Haiti’s hometown holds a funeral in violence


CAP-Haiti, Haiti (AP) — The hometown of the murdered President Jovenel Moise is private on Friday amid severe security following fierce protests and fears of political instability in the Caribbean. Prepared to receive his body for a funeral.

A white T-shirt and cap with his photo will be a supporter the day before the final ceremony to honor Moise, who was shot several times during a home attack that seriously injured his wife on July 7. It was distributed to. Martine.

“This is in our memory,” said Pedro Guillaume, a Cap-Haitien resident who wanted to attend the funeral. “Let all Haitians direct their solidarity.”

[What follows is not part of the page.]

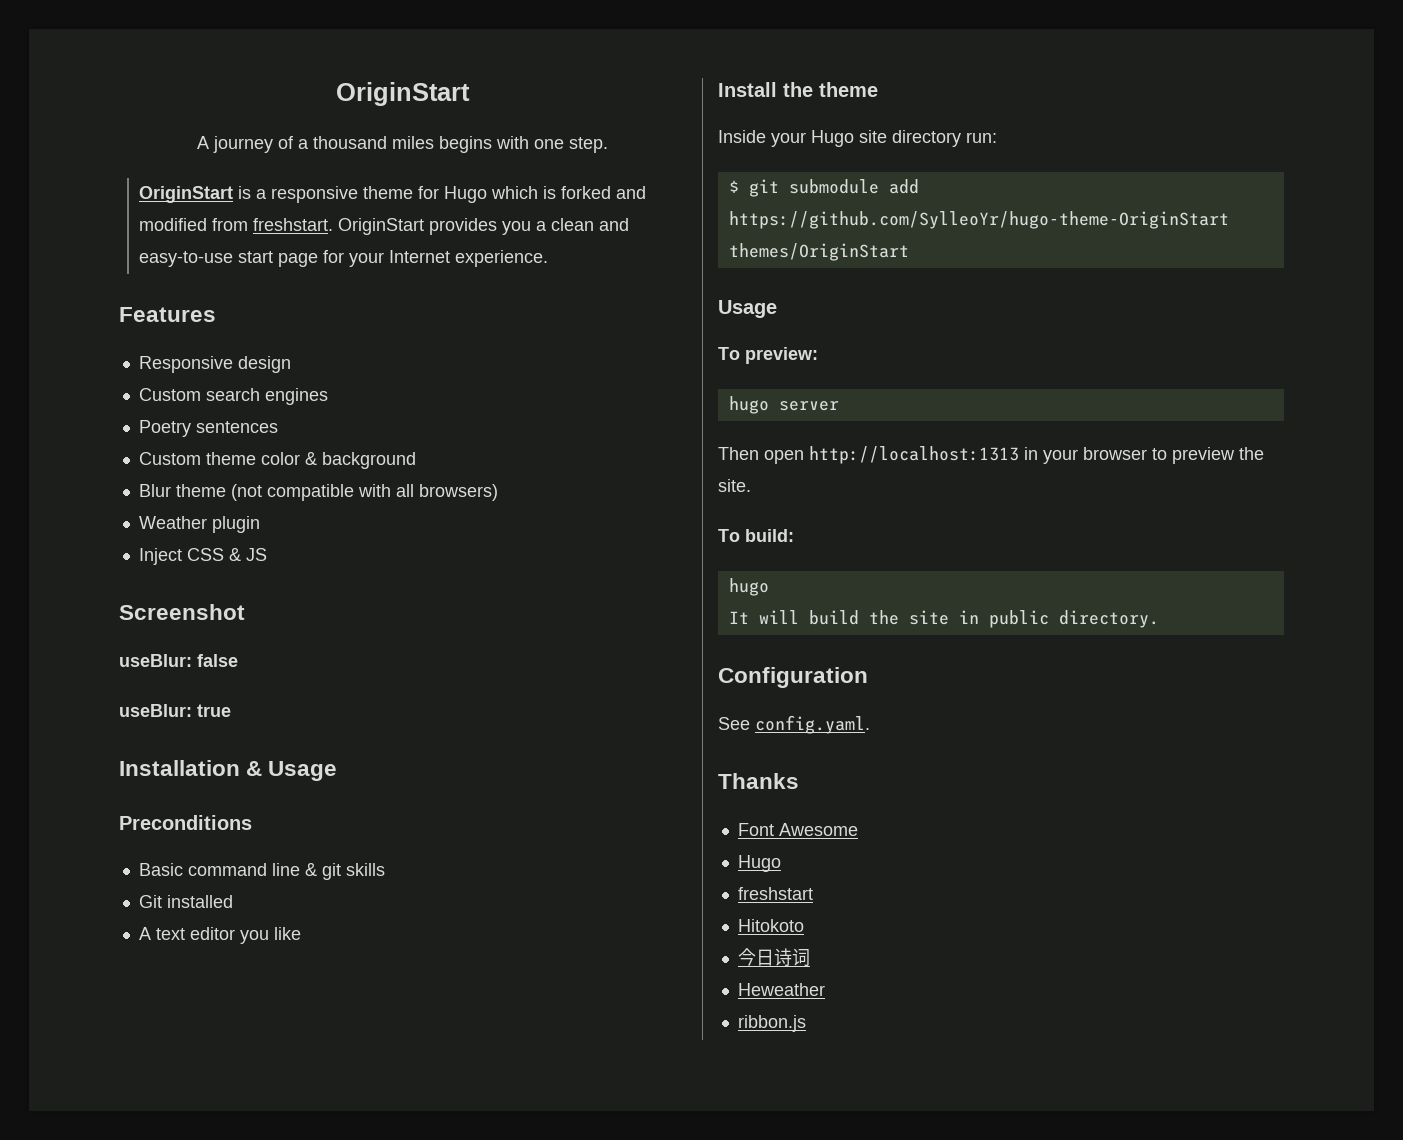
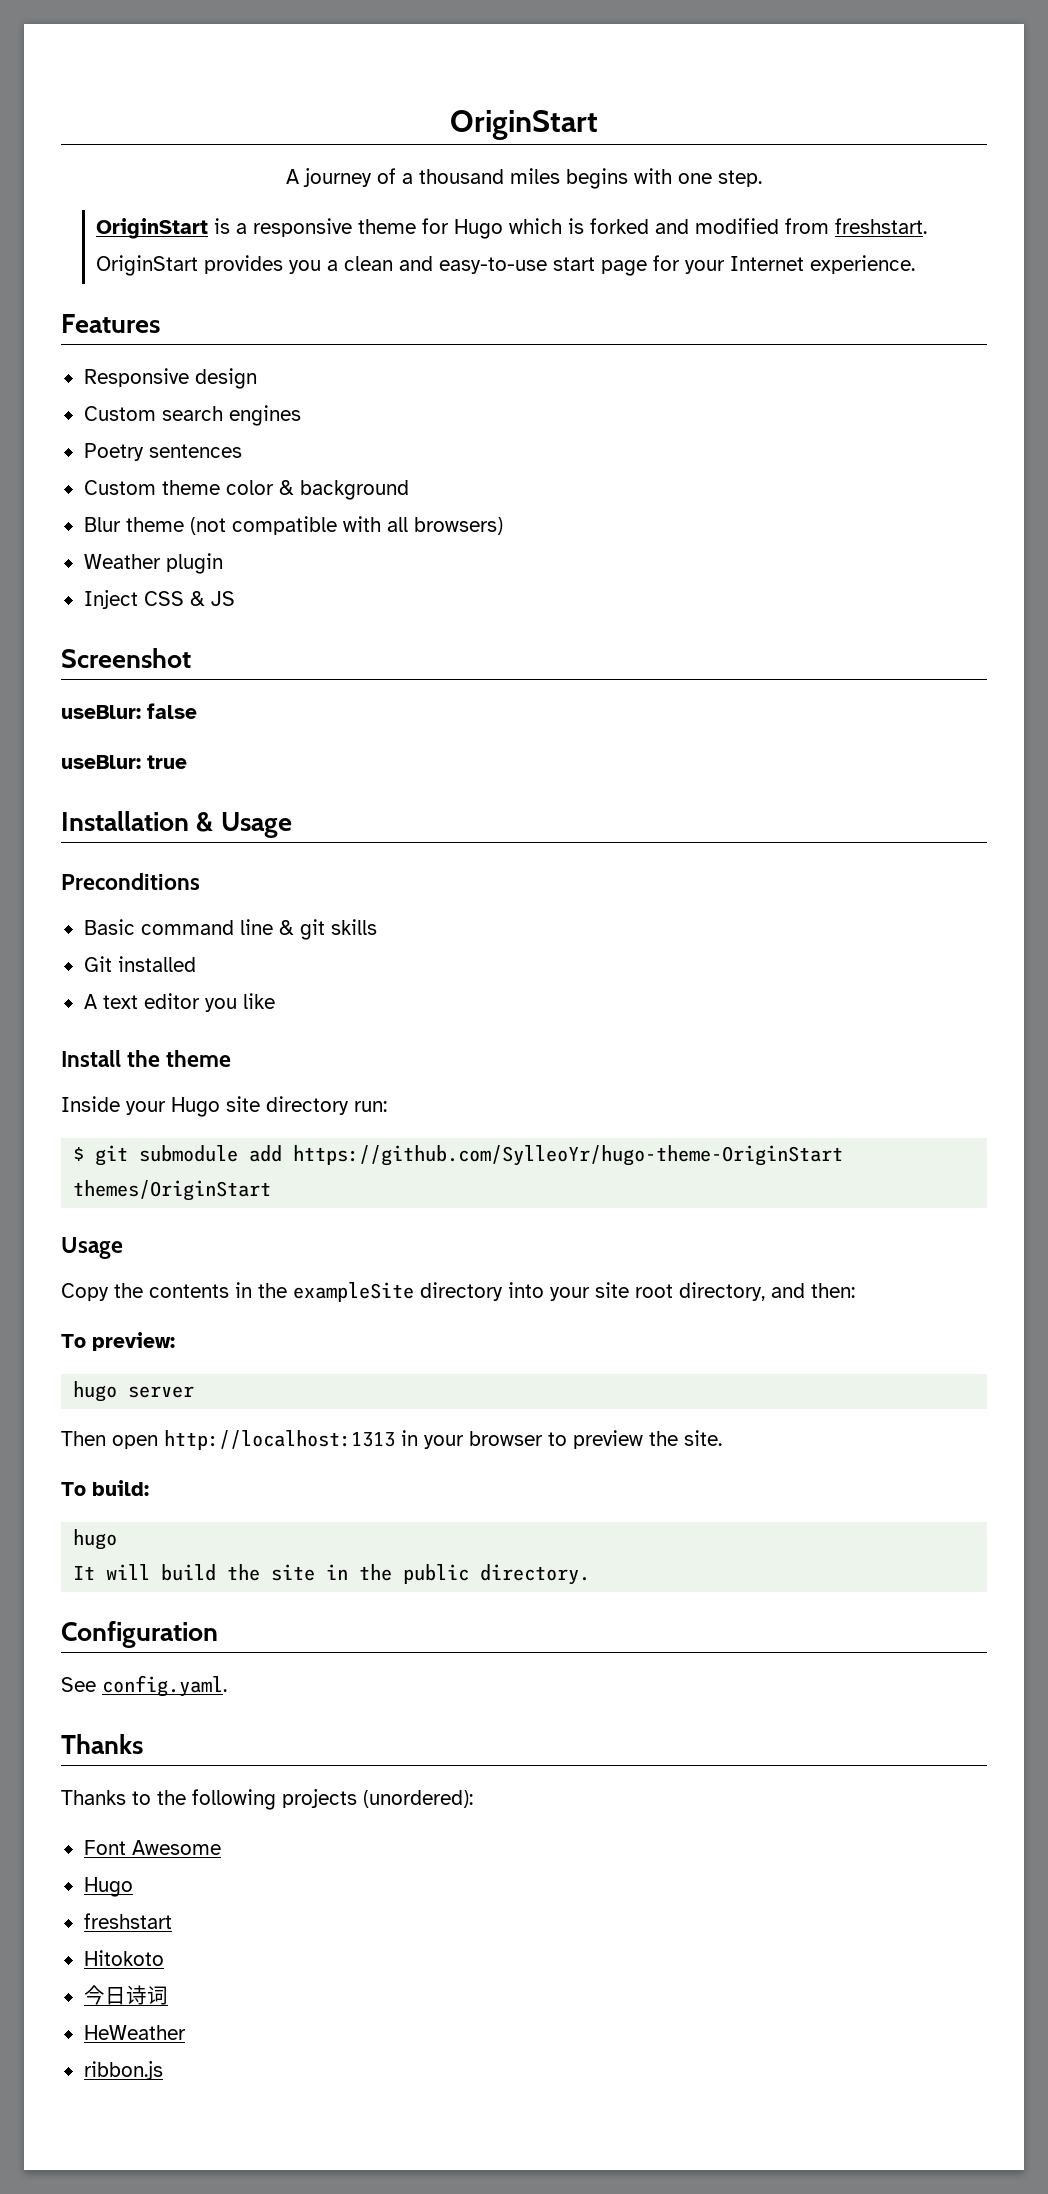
(777, 309) none -> [61,1282,855,1302] // Copy the contents in the exampleSite directory into your site root directory, and then:
(979, 617) none -> [359,1564,393,1581] the
(799, 781) none -> [61,1789,473,1810] // Thanks to the following projects (unordered):
[737,983,825,996] Heweather -> [83,2025,186,2040] HeWeather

The funeral will take place a few days after the new Prime Minister, backed by major international diplomats, is set up in Haiti. This is a move that was introduced with the aim of avoiding the struggle of leaders after the assassination of Moise.

Ariel Henry, who was appointed prime minister by Moise before being killed but has never sworn to his successor, interim prime minister Claude-Joseph, promised to form an interim consensus government until the elections.

Violent demonstrations struck Cap-Haitien’s neighborhood on Thursday as a group of men fired in the air and blocked several roads with burning tires. A tightly guarded police convoy carrying an unknown official passed through a fiery barricade and the vehicle almost turned over.

A priest who presided over Mass at Cap-Haitien’s cathedral to honor Moise on Thursday morning warned Haiti that it was too bloody as it asked people to find peace, affecting the poorest communities. He said he was.

On Thursday night, Martine Moise and her three children appeared at a small religious ceremony at a Cap-Haitien hotel in condolences by Henry and other government officials.

The priest who presided over the ceremony said, “They took his life, but he can’t remember him. They can’t take his brain. They can’t take his thoughts. I. Are Jobnel Moise. “

Moise became president of Haiti in February 2017 and has faced growing criticism in recent years from those who accuse him of becoming an increasingly authoritarian. He was statutory ruled for over a year after the country failed to hold a legislative election.

Officials said at least 26 suspects, including 18 former Colombian soldiers, had been arrested for the murder. Police are looking for a few more suspects, including former rebel leaders and former senators, who allegedly were involved in the assassination program.